(Source material Opens)
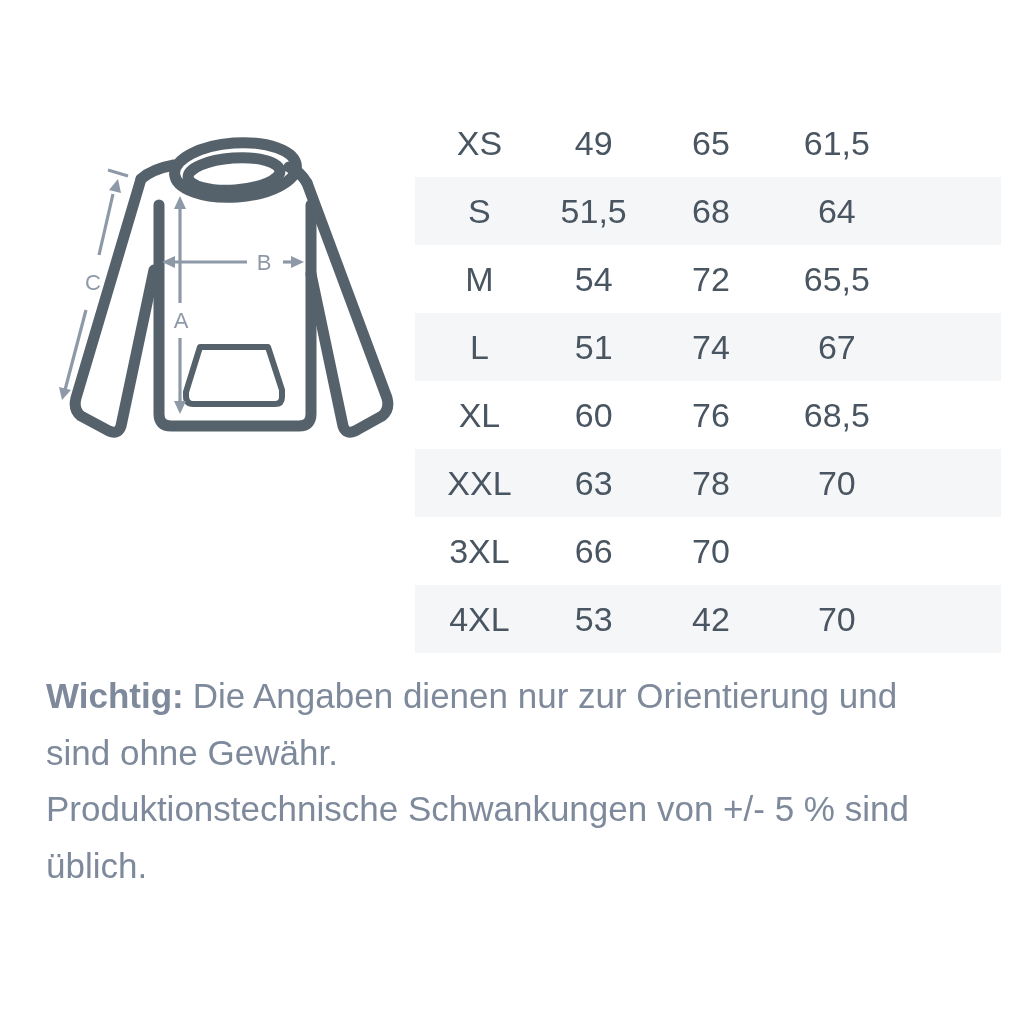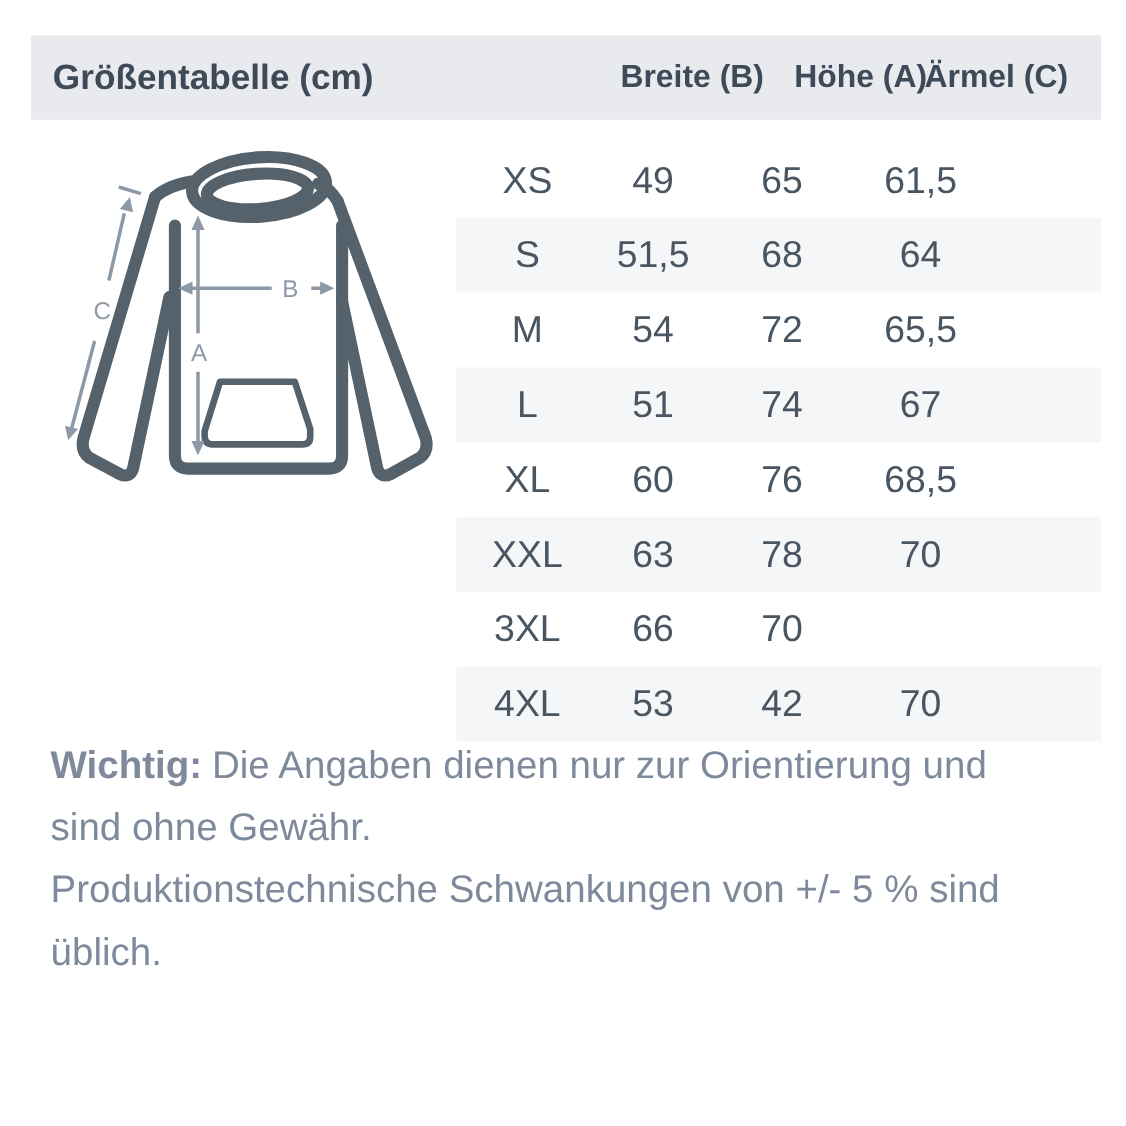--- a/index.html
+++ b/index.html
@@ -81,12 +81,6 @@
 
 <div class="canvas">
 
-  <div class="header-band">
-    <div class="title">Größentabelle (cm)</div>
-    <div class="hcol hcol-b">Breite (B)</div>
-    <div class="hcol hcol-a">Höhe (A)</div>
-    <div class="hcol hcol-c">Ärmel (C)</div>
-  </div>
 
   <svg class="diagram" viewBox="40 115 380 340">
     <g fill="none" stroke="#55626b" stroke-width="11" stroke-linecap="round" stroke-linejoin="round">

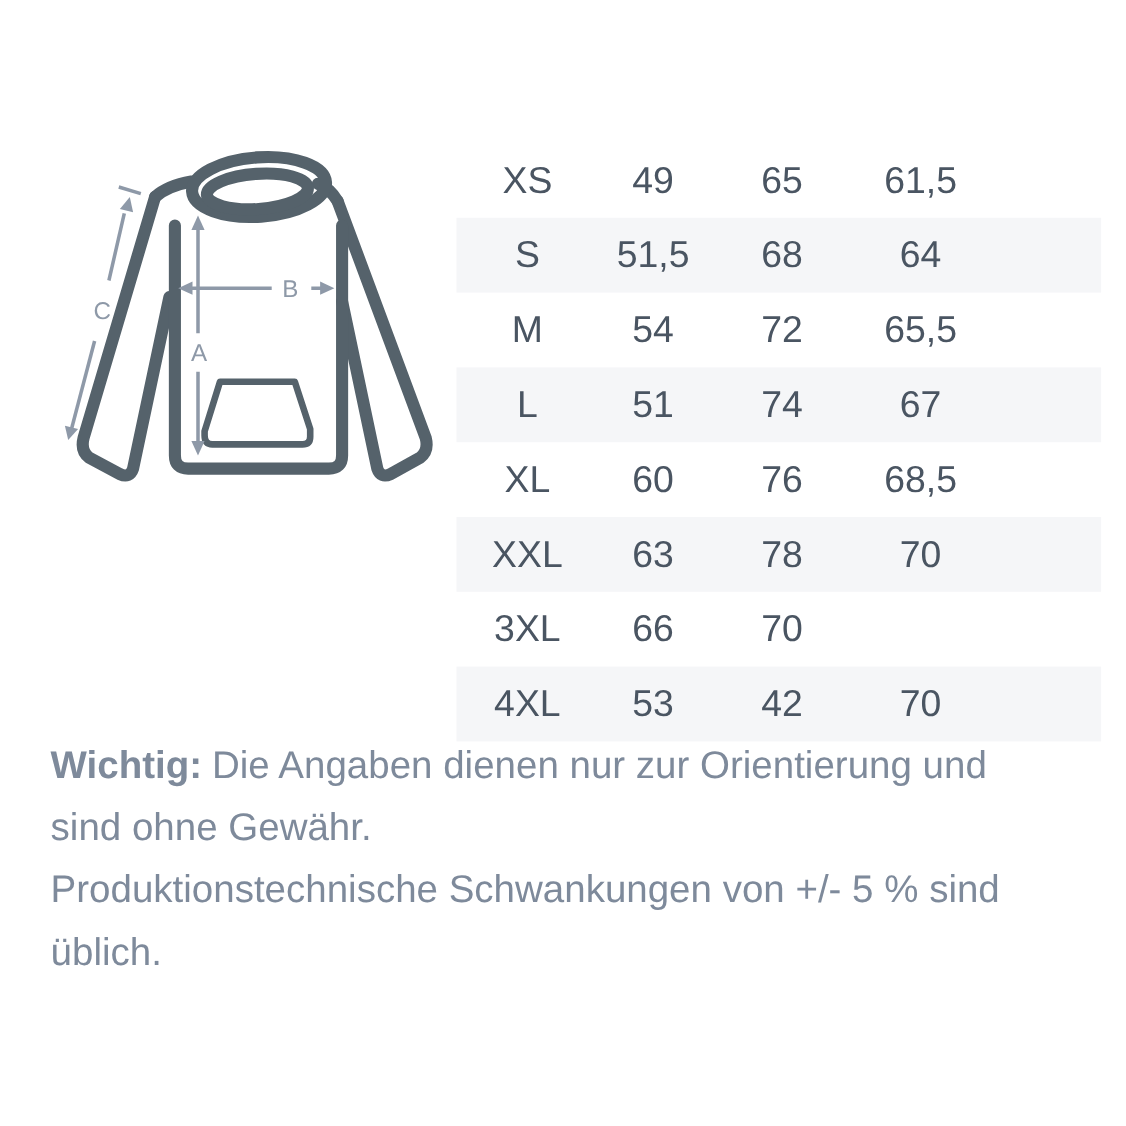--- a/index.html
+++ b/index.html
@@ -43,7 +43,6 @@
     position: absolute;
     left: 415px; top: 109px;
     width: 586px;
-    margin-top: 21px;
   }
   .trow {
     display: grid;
(Source material Closes)
▸ **Work required**
Whenever the string "width" shows up in a line of the records, that line counts; state how many lines count, and only that.

▸ **Completed exercise**
2